Opinion of the court, by

Mr. Justice Tkottek.

This cause involves the same questions that were decided by this court at the last January term, in the case of Thomas M. Green v. Winslow Robinson. Since then, I have seen no reason to change the opinion then expressed, but on the contrary, have been strongly confirmed in it by subsequent examination. Since that decision was made, my attention has been directed to the case of Haden v. Garden, which was decided by the court of appeals in Virginia, as late as the year 1836, and reported in 7 *145Leigh, 161. it was upon a bill in chancery to be relieved from the payment of a bond alledged to have been procured by fraud and imposition. An action was commenced upon the bond in a court of law, and the defendant suffered a judgment to be entered against him by default. The bill alledged no sufficient, reason for not making the defence upon the trial at law, but relied upon the concurrent jurisdiction of a court of equity in cases of fraud.

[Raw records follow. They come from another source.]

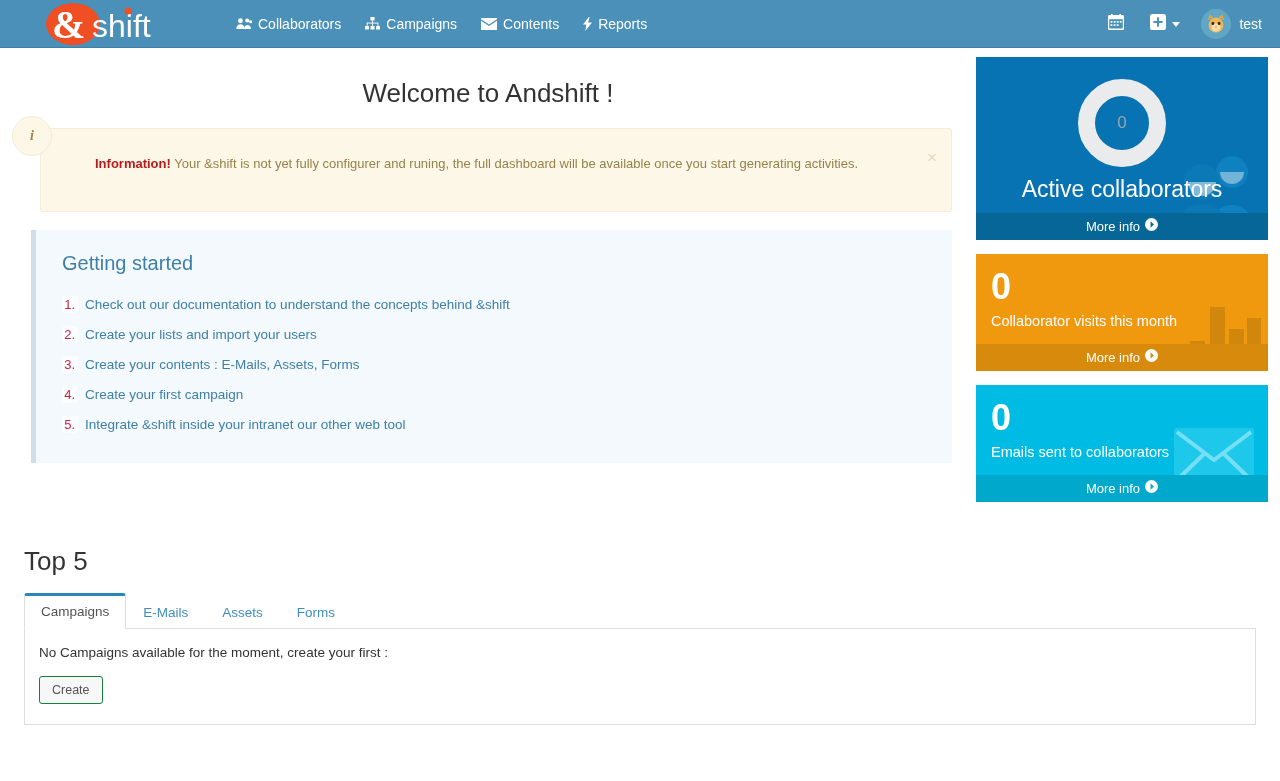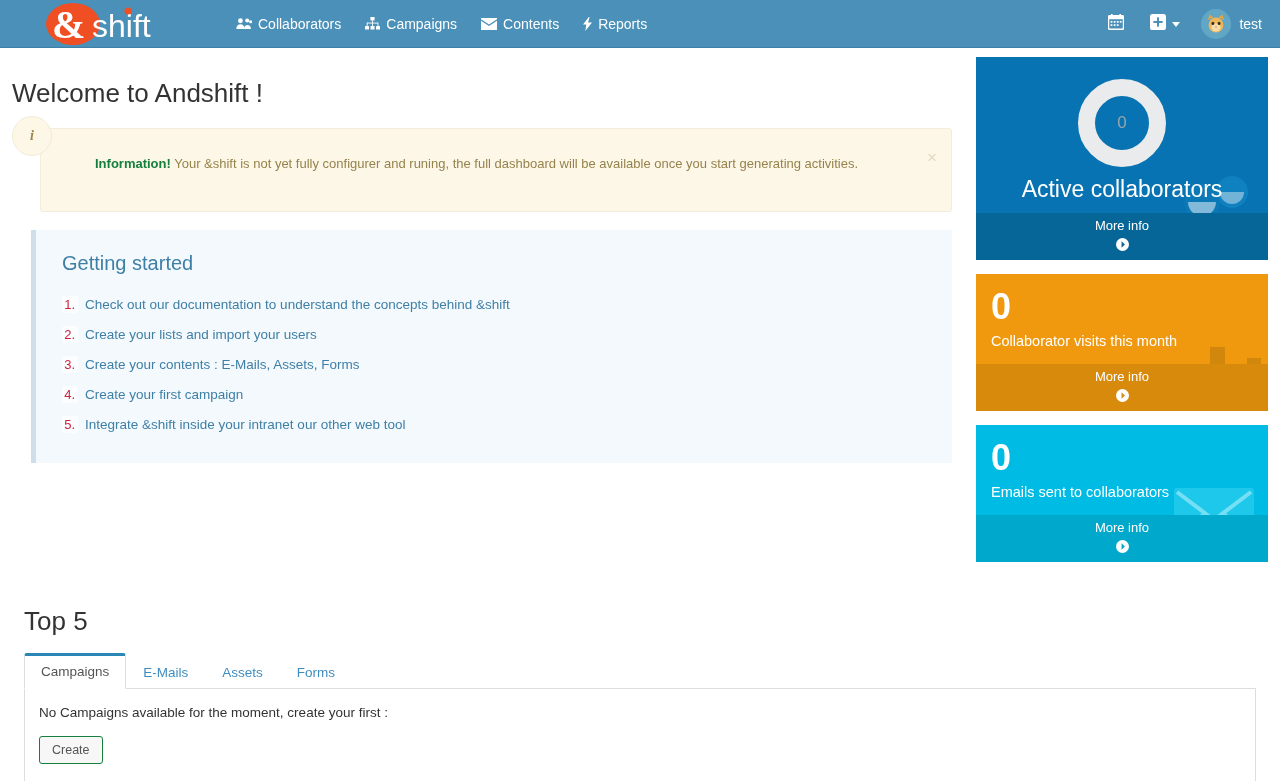--- a/index.html
+++ b/index.html
@@ -109,6 +109,7 @@
     color: #333333;
     margin: 28px 0 8px 0;
     line-height: 34px;
+    text-align: center;
   }
 
   .layout {

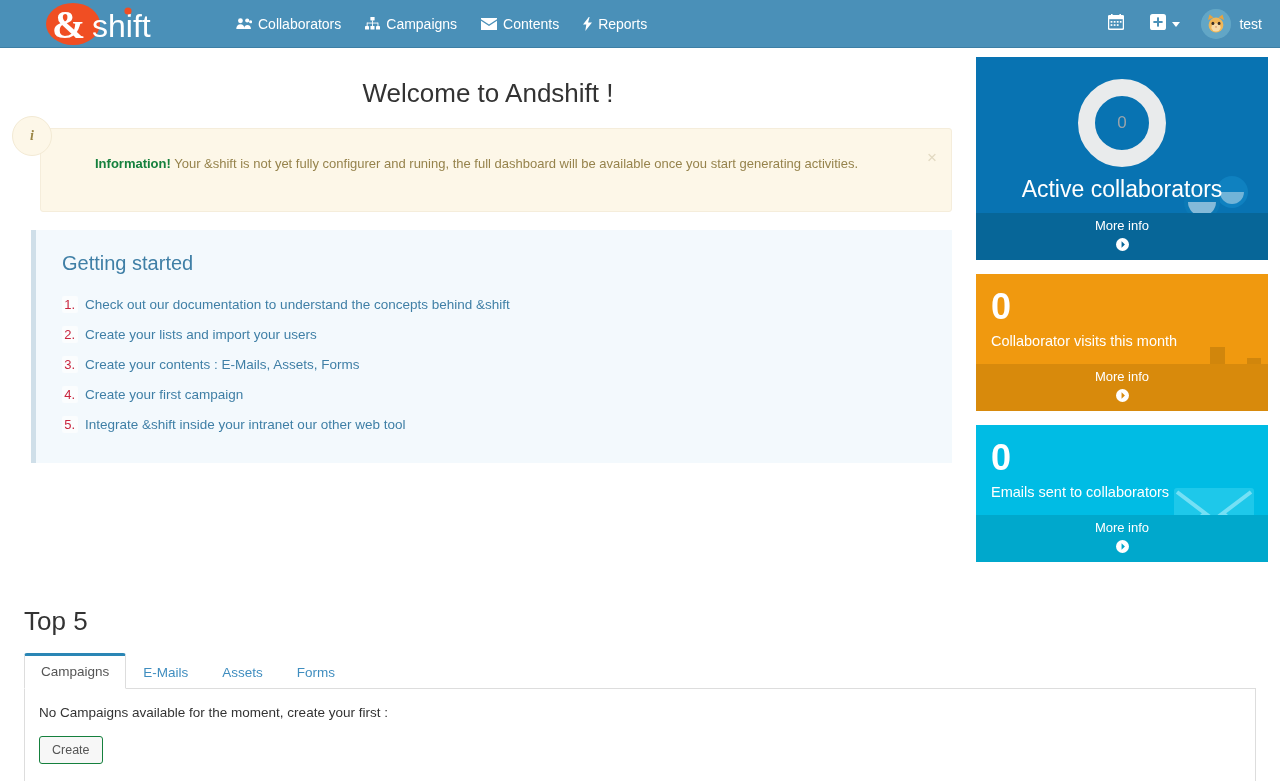--- a/index.html
+++ b/index.html
@@ -135,7 +135,7 @@
     color: #96834c;
     line-height: 18px;
   }
-  .alert b { color: #15803d; }
+  .alert b { color: #b91c1c; }
   .alert-badge {
     position: absolute;
     left: -29px;

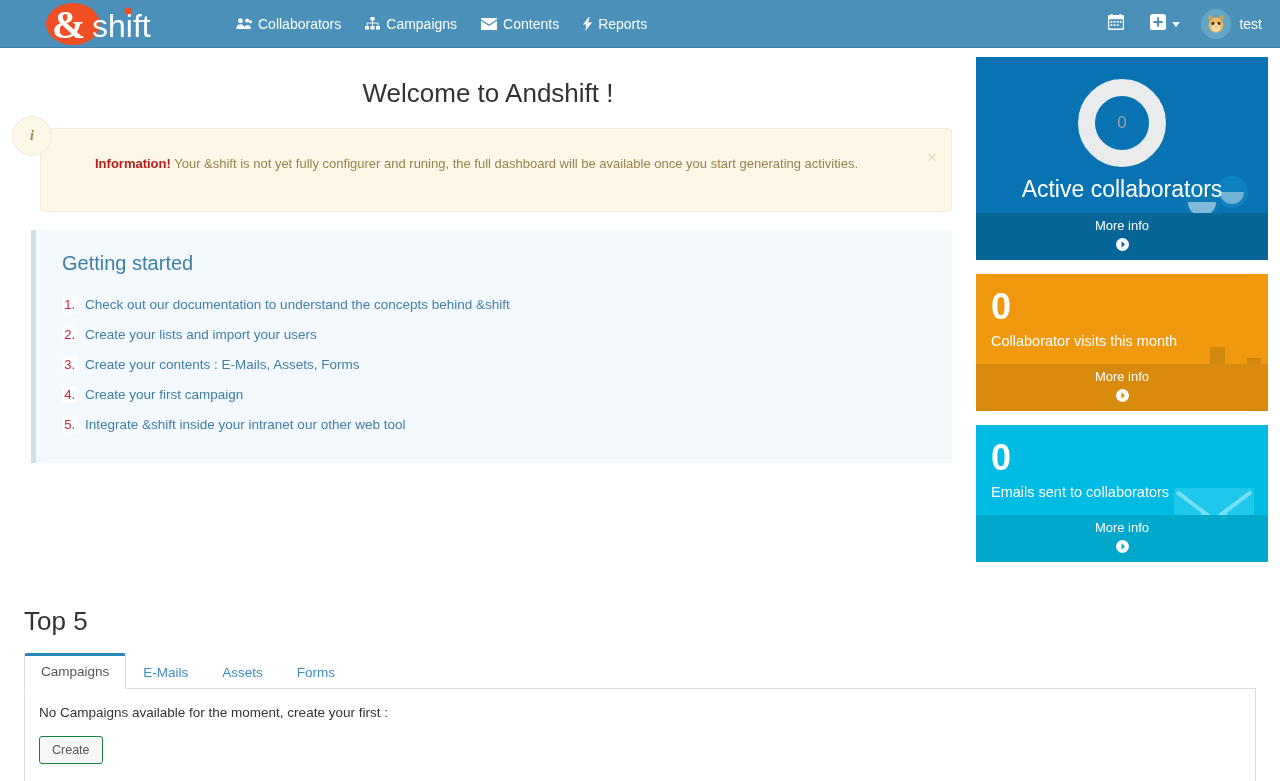--- a/index.html
+++ b/index.html
@@ -225,7 +225,6 @@
     align-items: center;
     justify-content: center;
     gap: 5px;
-    flex-direction: column;
   }
   .card-big-num {
     font-size: 36px;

The case was fully argued at the bar, and appears to have received the deliberate consideration of the court; and the judges were unanimous in the opinion that the court had,not the power to relieve against the judgment. One of the judges in giving his opinion observes, “ Nor does the consideration that equity has concurrent jurisdiction, make any difference. The jurisdiction of equity to relieve against a fraud, is no excuse for the omission to make the defence, when the party is already before a court having full cognizance of it. Gasden was sued at law, and might there have had redress. Shall he without even a pretext, multiply litigation, by instituting this second suit in equity ? Shall he be permitted to shrink from a jury trial, which must have decided the case at law, and bring his adversary into equity, where he may escape that ordeal ?” In the case before us, the complainant had ample redress at law, and he should have availed himself of the defence he has insisted upon, on the trial at law. The grounds of public policy upon which this court has been zealously invoked to sustain the application in this case, and make it an exception from the general rule of equity jurisdiction, are surely as deeply involved in cases of gross fraud, as in those which violate the provisions of a statute. Nothing can be more abhorrent to the law and the moral sense of civilized society, or challenge more boldly the interposition of the judicial authority, than a deliberate violation of good faith and honesty. Fair dealing is essential to the existence of society, and to its happiness and prosperity. It is the implied compact which is the very foundation of all the' social relations of man, and when its habitual violation shall be sanctioned, or tolerated with impunity, the complicated transactions of society must cease, and its purposes be totally defeated. And yet the wisest jurists have thought that *146the rule which was established under a sound policy to prevent multiplicity of litigation, ought not to be relaxed to suppress even so great an evil as this. The decree must, be affirmed.